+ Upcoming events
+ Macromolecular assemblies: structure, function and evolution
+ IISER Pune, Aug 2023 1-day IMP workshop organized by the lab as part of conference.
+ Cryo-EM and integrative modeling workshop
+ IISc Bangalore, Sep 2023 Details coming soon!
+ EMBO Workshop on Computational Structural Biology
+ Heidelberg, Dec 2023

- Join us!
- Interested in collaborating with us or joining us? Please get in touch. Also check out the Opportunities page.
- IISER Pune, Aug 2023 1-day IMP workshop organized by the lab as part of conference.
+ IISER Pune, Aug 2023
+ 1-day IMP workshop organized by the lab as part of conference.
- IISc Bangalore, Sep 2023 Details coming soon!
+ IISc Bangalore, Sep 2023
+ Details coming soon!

· · · · · · ·

Assignment
Return only the number of lines in the data that hold the string "Bangalore".

Exercise response
3